While marine heatwaves (MHWs) have been studied at the sea surface for more than a decade, new research published today in Nature has found 80 percent of MHWs below 100 metres are independent of surface events, highlighting a previously overlooked aspect of ocean warming.
The study was conducted by Australia’s national science agency CSIRO and the Chinese Academy of Sciences.
MHWs are prolonged temperature events that can cause severe damage to marine habitats, such as impacts to coral reefs and species displacement. These events are becoming more frequent due to global warming, with notable occurrences off Australia’s East Coast and Tasmania, as well as the northeast Pacific coast and North Atlantic.
Traditionally, MHWs have been tracked via satellite data focusing on surface temperatures.

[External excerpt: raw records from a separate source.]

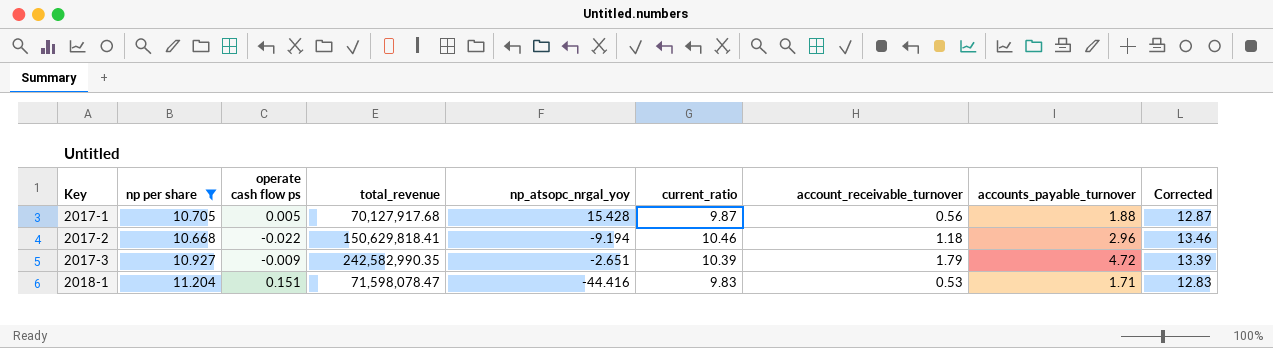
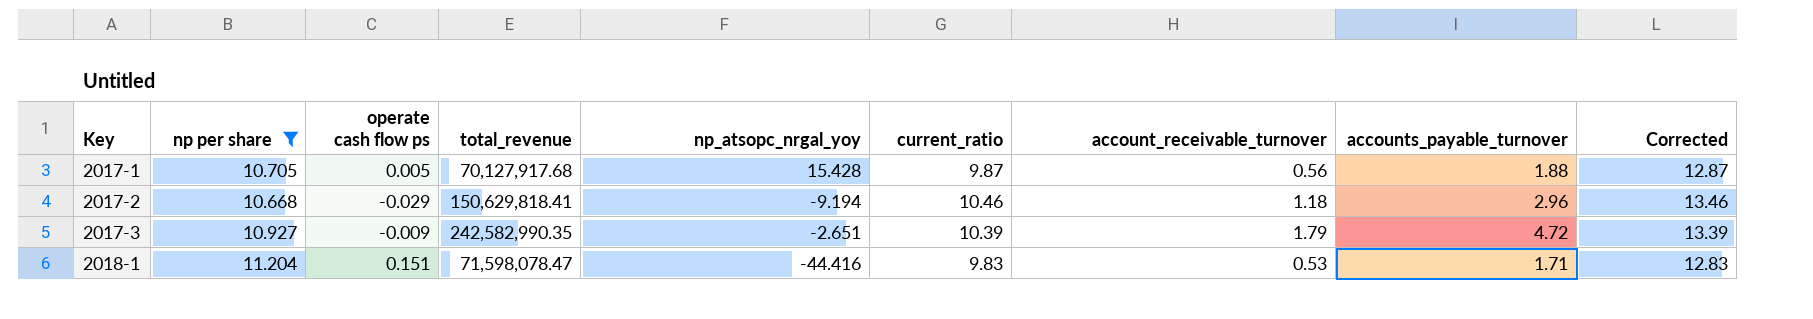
2017-2 | operate cash flow ps: -0.022 -> -0.029

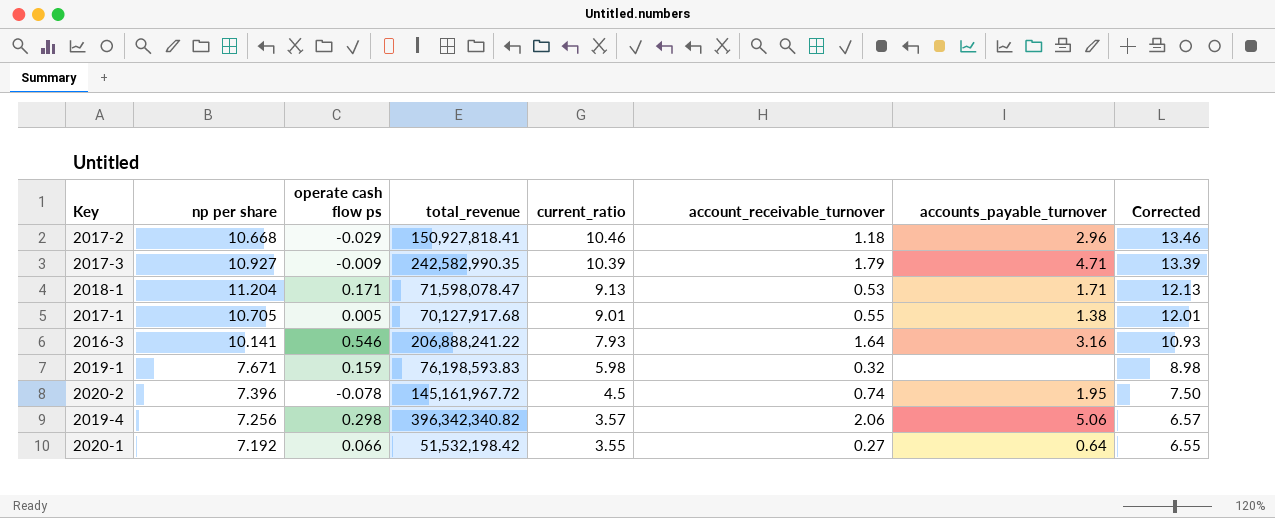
filter: np per share >= 10.668 -> none
row order: Key ascending -> current_ratio descending
column np_atsopc_nrgal_yoy | position: 5 -> none
2017-2 | total_revenue: 150,629,818.41 -> 150,927,818.41
2017-3 | accounts_payable_turnover: 4.72 -> 4.71
2018-1 | operate cash flow ps: 0.151 -> 0.171
2018-1 | current_ratio: 9.83 -> 9.13
2018-1 | Corrected: 12.83 -> 12.13
2017-1 | current_ratio: 9.87 -> 9.01
2017-1 | account_receivable_turnover: 0.56 -> 0.55
2017-1 | accounts_payable_turnover: 1.88 -> 1.38
2017-1 | Corrected: 12.87 -> 12.01

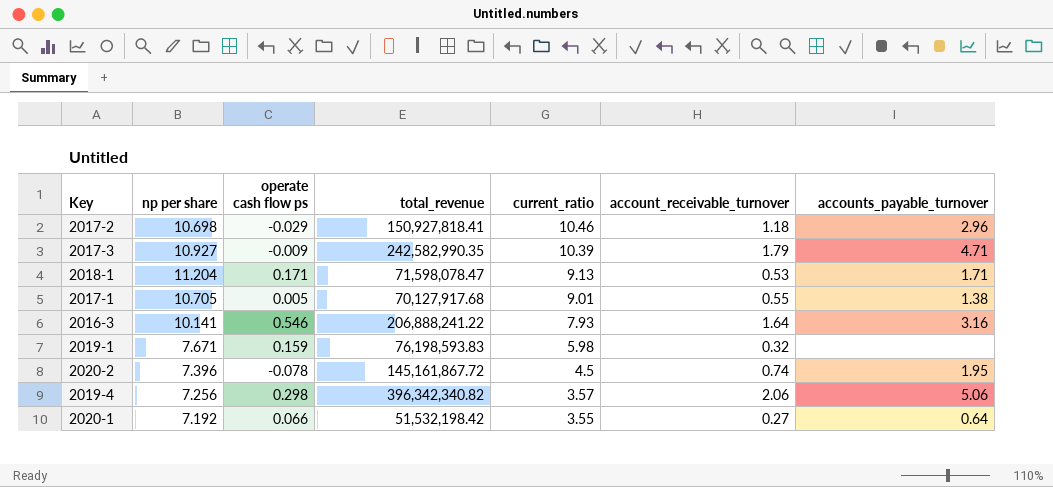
column Corrected | formula: [current_ratio] + 3 -> none
2017-2 | np per share: 10.668 -> 10.698
2020-2 | total_revenue: 145,161,967.72 -> 145,161,867.72

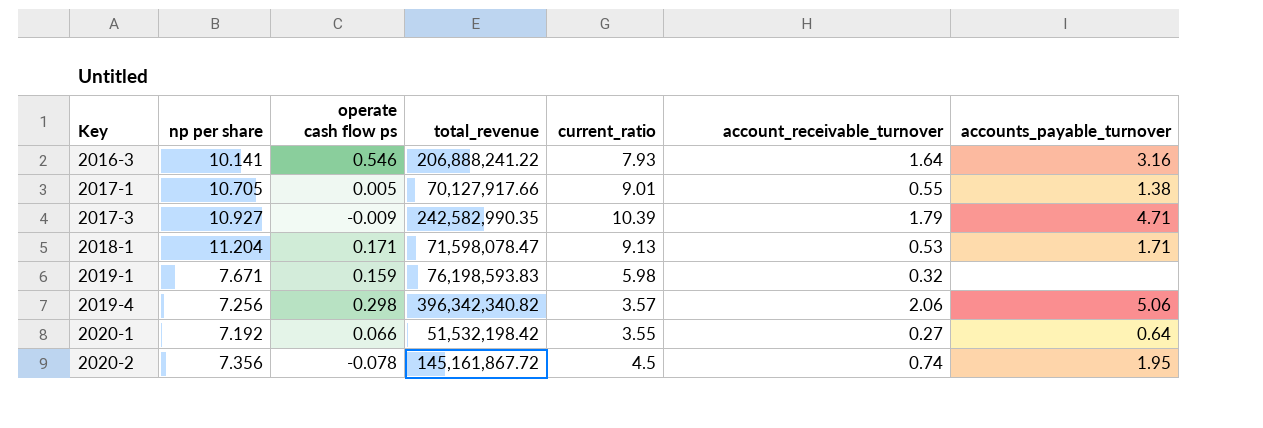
row order: current_ratio descending -> Key ascending
row 2017-2: 10.698 | -0.029 | 150,927,818.41 | 10.46 | 1.18 | 2.96 -> none
2017-1 | total_revenue: 70,127,917.68 -> 70,127,917.66
2020-2 | np per share: 7.396 -> 7.356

This new research indicates that deep-water heatwaves may be significantly underreported, revealing a critical gap in our understanding of their full impact.

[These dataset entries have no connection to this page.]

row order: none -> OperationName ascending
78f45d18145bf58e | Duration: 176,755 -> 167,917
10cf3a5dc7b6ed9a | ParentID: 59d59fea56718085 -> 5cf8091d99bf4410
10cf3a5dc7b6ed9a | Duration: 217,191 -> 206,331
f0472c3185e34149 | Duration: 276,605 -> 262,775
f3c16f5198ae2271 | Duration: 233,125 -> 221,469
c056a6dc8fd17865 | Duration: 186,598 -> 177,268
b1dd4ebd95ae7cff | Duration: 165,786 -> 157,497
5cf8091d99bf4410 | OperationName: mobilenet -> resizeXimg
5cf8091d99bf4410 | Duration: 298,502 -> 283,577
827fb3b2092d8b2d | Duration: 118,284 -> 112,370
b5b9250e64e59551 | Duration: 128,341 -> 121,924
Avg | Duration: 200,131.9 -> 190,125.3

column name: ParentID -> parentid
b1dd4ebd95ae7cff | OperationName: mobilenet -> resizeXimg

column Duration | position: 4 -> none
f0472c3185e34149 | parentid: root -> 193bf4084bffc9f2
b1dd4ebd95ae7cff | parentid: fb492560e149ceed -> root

The world-first global analysis used observational data from more than two million ocean temperature profiles from our global oceans.
CSIRO’s Dr Ming Feng said knowledge about subsurface events has been limited – until now.

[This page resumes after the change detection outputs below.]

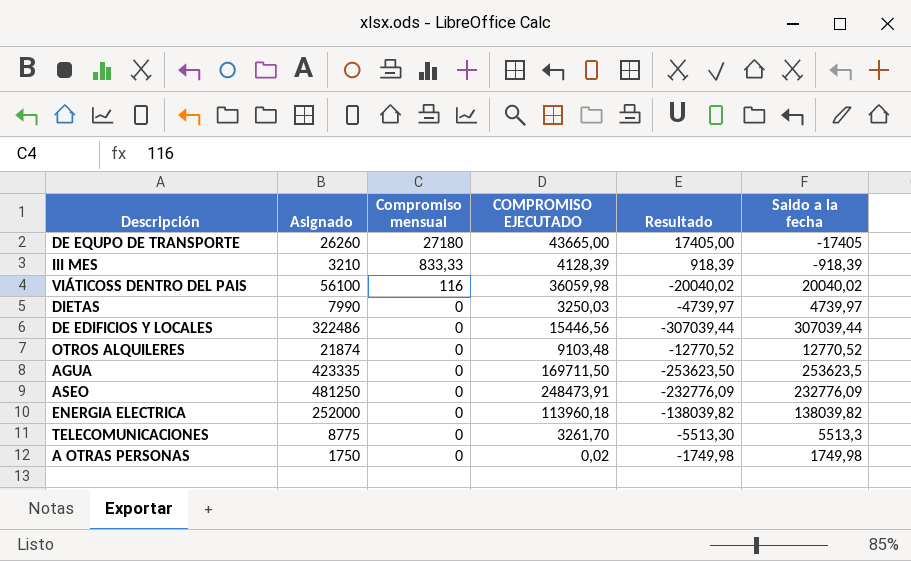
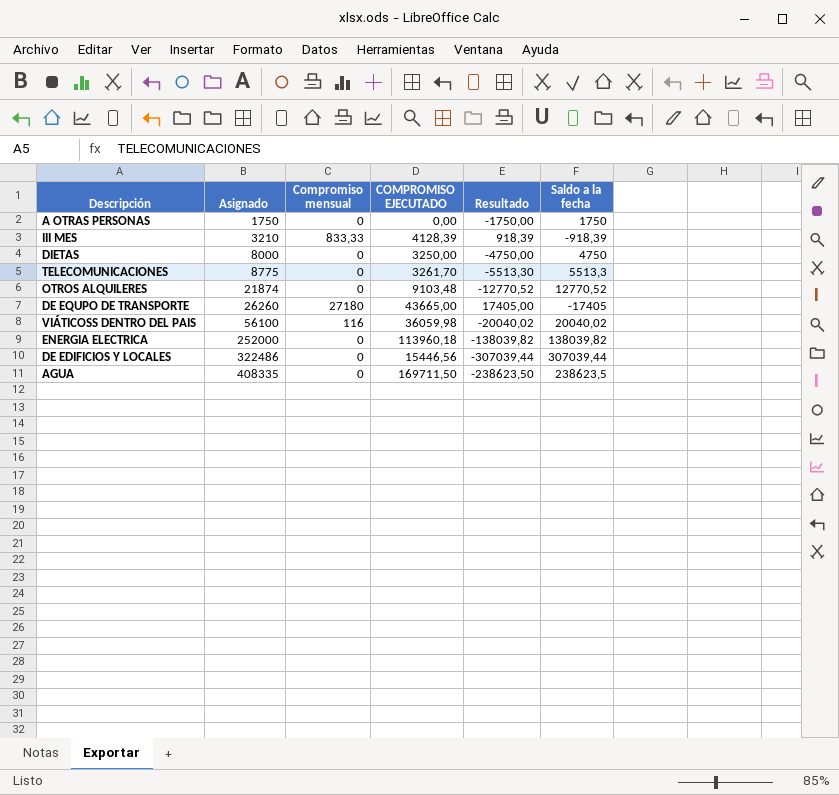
row order: Compromiso mensual descending -> Asignado ascending
row ASEO: 481250 | 0 | 248473,91 | -232776,09 | 232776,09 -> none
A OTRAS PERSONAS | COMPROMISO EJECUTADO: 0,02 -> 0,00
A OTRAS PERSONAS | Resultado: -1749,98 -> -1750,00
A OTRAS PERSONAS | Saldo a la fecha: 1749,98 -> 1750
DIETAS | Asignado: 7990 -> 8000
DIETAS | COMPROMISO EJECUTADO: 3250,03 -> 3250,00
DIETAS | Resultado: -4739,97 -> -4750,00
DIETAS | Saldo a la fecha: 4739,97 -> 4750
AGUA | Asignado: 423335 -> 408335
AGUA | Resultado: -253623,50 -> -238623,50
AGUA | Saldo a la fecha: 253623,5 -> 238623,5

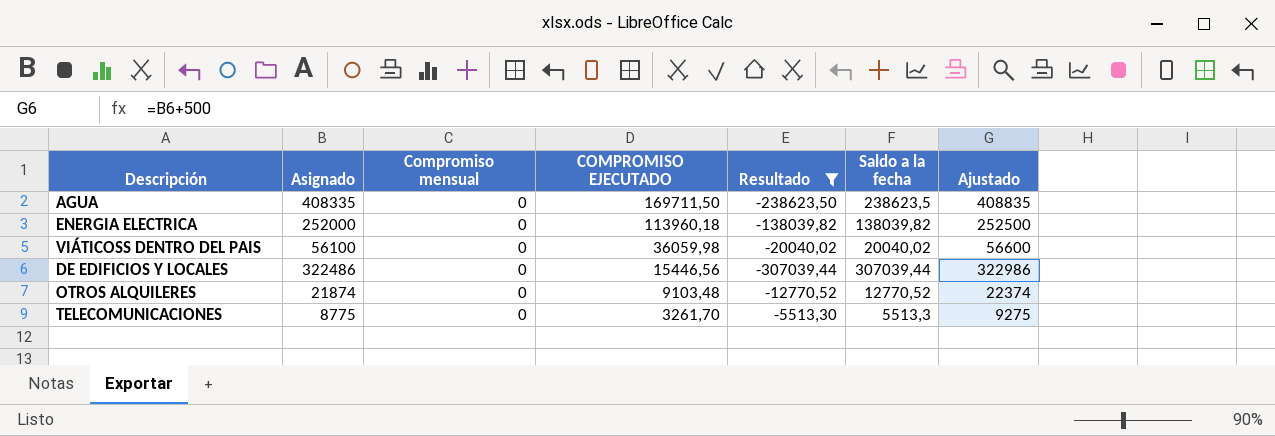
filter: none -> Resultado <= -5513,30
row order: Asignado ascending -> COMPROMISO EJECUTADO descending
column Ajustado | formula: none -> [Asignado] + 500
VIÁTICOSS DENTRO DEL PAIS | Compromiso mensual: 116 -> 0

“Our research reveals that MHWs are often hidden below the surface and occur separately to those on the surface,” Dr Feng said.
“The deep ocean is home to a range of marine life, including plankton and fish species.
“These findings deepen our understanding of the frequency and intensity of extreme temperature events under the ocean surface, and possible implications.”
The research also highlights the influence of ocean currents, in particular eddies, on MHWs, indicating they are a key driver of subsurface events.
“Eddies are swirling currents that alter the uptake, redistribution and storage of heat in the ocean. They play an important role in temperature variability,” Dr Feng said.
“Our findings show that MHWs at deeper depths are often associated with ocean eddies.
“Global warming has intensified temperature extremes in eddies in our oceans in the past decades, mostly due to an increase in energy residing in eddies. This could result in more frequent and severe MHWs below the surface.
“In the East Australian Current region, data from Australia’s Integrated Marine Observing System reveals more than 70 percent of MHWs below the surface occur in ocean eddies.”
Ocean eddies can impact acidification, oxygen levels and nutrient concentrations in the ocean.
Understanding the drivers of subsurface MHWs, such as eddies, will help better assess these events in a warming climate, and help to predict them in the future.
This research will also help increase our understanding of MHW impacts to the life cycle and distribution of marine organisms.